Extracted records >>
════════════════

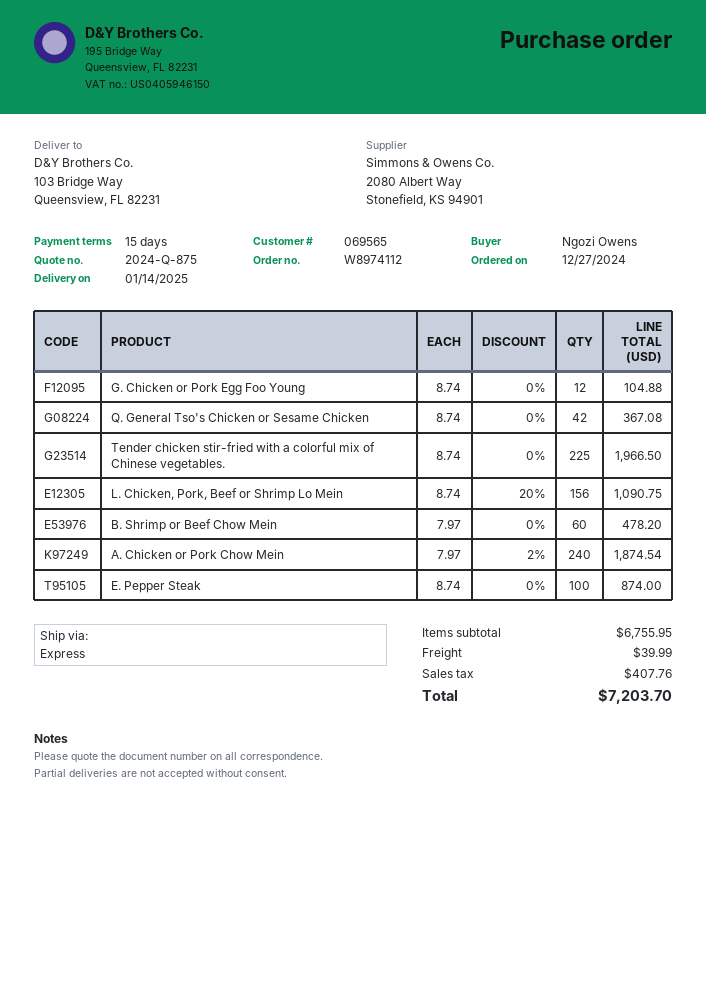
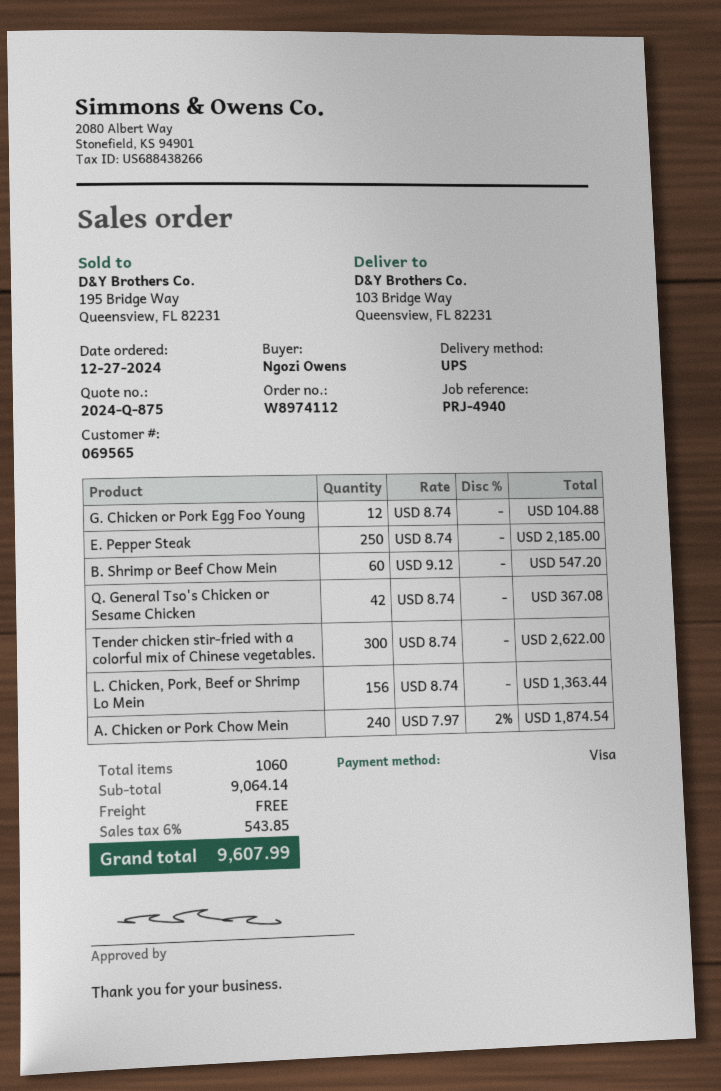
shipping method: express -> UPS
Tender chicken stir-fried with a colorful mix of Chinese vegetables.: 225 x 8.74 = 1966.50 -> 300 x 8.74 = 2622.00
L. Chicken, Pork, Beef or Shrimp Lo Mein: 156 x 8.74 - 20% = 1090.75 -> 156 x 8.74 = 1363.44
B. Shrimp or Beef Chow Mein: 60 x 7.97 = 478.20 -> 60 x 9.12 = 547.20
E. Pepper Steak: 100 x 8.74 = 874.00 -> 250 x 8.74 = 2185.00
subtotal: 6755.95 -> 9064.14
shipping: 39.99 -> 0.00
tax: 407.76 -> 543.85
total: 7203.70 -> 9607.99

════════════════

REQUIRED ACTION >> Looking at the records above, which lines contain "shipping"? Copy those lines.

RESPONSE AREA >>
shipping method: express -> UPS
shipping: 39.99 -> 0.00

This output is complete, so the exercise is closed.